Restate word for word the lines of the material below, from the line with "Plus Size Empire" to the line with "total: 5142.77 -> 5269.96", both lines included, and no others.

* [RECORDS SHOWN]
· · · ·

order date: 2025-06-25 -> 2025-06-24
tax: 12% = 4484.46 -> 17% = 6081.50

· · · ·

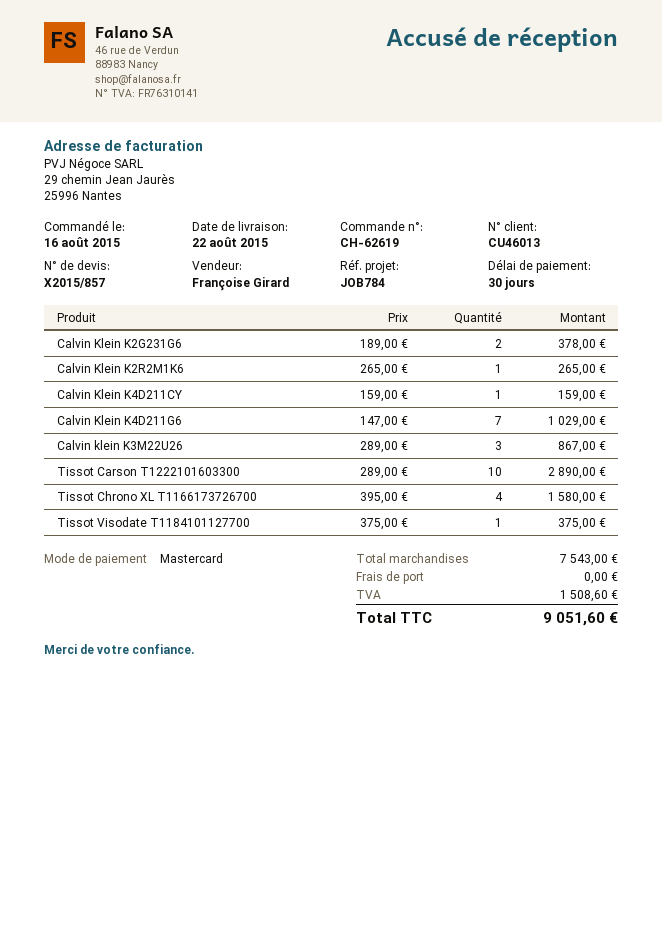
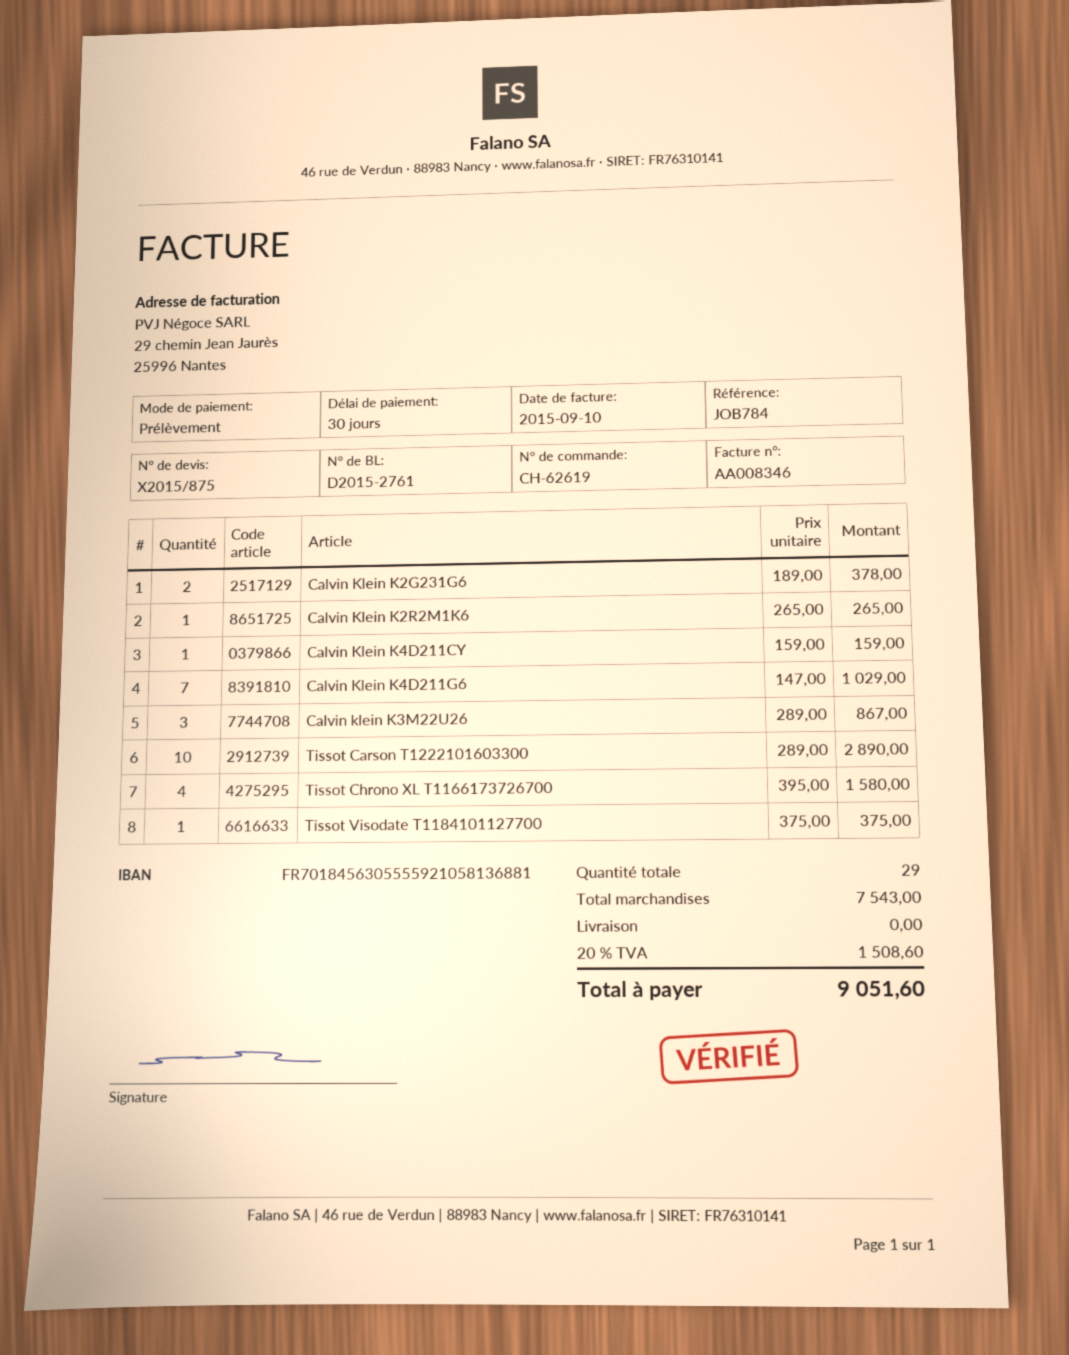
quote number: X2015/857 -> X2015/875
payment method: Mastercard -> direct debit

· · · ·

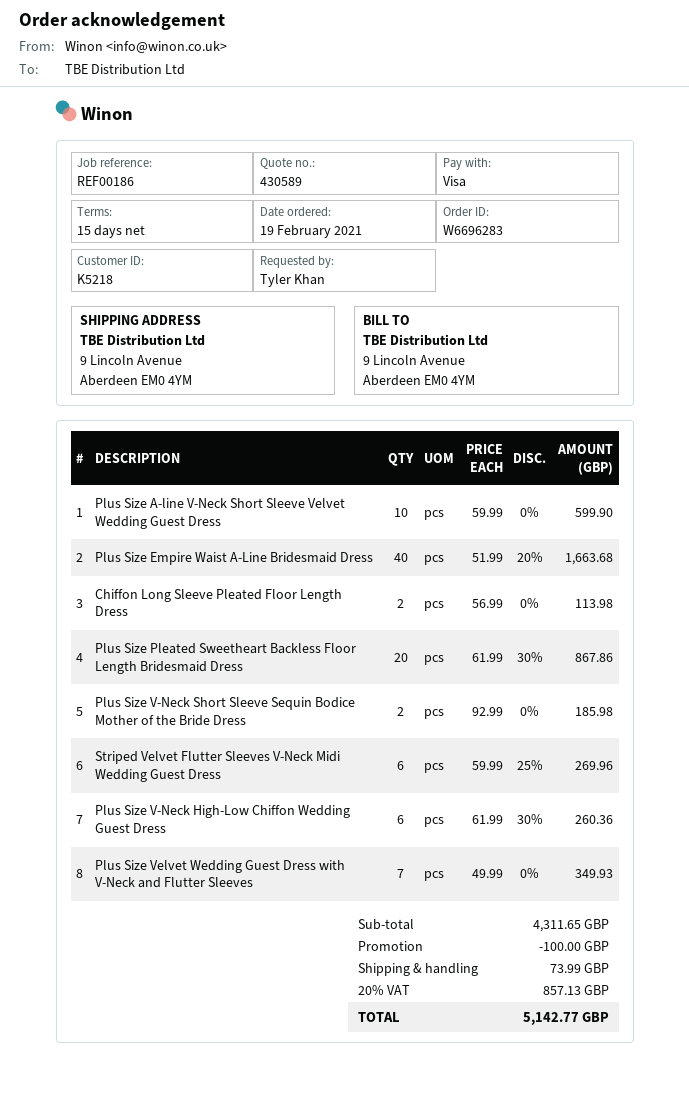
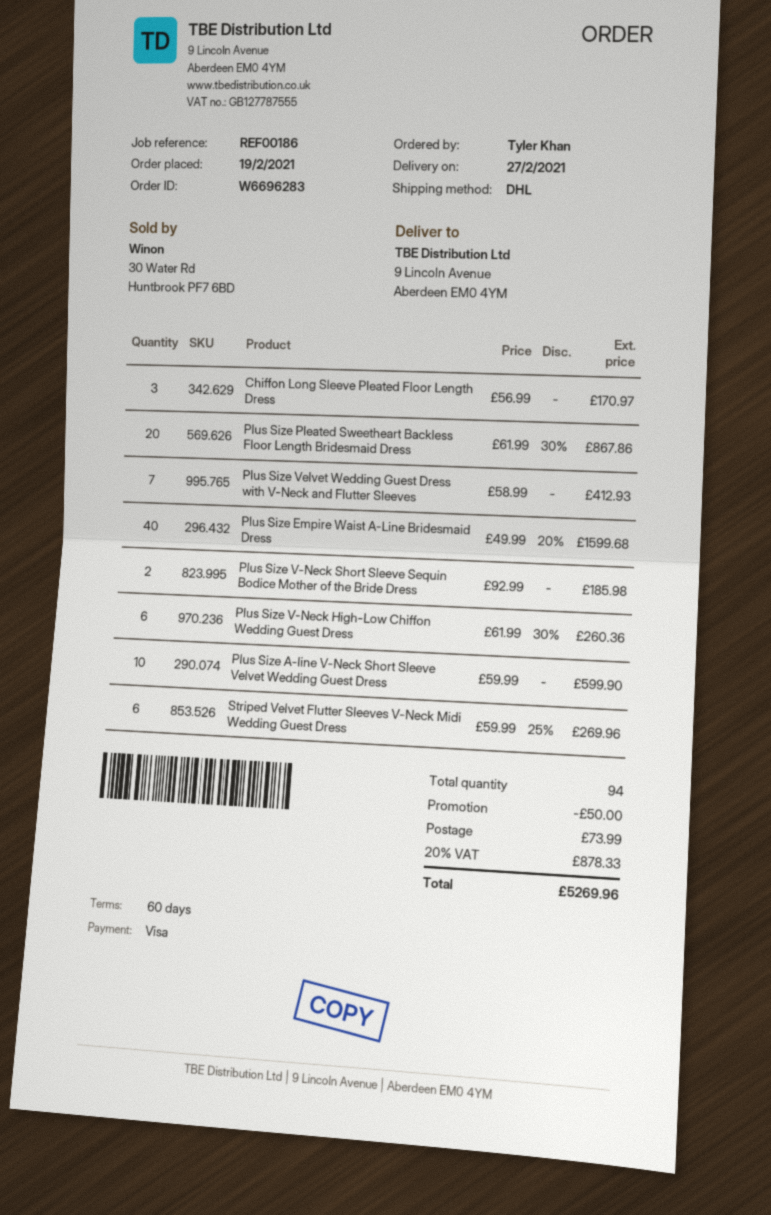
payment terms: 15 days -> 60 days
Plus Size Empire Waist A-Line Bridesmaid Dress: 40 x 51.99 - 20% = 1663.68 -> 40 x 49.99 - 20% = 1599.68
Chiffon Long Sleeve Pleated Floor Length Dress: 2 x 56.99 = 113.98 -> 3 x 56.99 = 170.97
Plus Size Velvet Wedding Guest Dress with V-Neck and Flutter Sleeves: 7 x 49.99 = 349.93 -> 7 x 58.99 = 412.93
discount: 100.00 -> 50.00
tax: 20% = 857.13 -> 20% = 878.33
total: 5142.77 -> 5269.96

· · · ·

* [WRITTEN RESPONSE]
Plus Size Empire Waist A-Line Bridesmaid Dress: 40 x 51.99 - 20% = 1663.68 -> 40 x 49.99 - 20% = 1599.68
Chiffon Long Sleeve Pleated Floor Length Dress: 2 x 56.99 = 113.98 -> 3 x 56.99 = 170.97
Plus Size Velvet Wedding Guest Dress with V-Neck and Flutter Sleeves: 7 x 49.99 = 349.93 -> 7 x 58.99 = 412.93
discount: 100.00 -> 50.00
tax: 20% = 857.13 -> 20% = 878.33
total: 5142.77 -> 5269.96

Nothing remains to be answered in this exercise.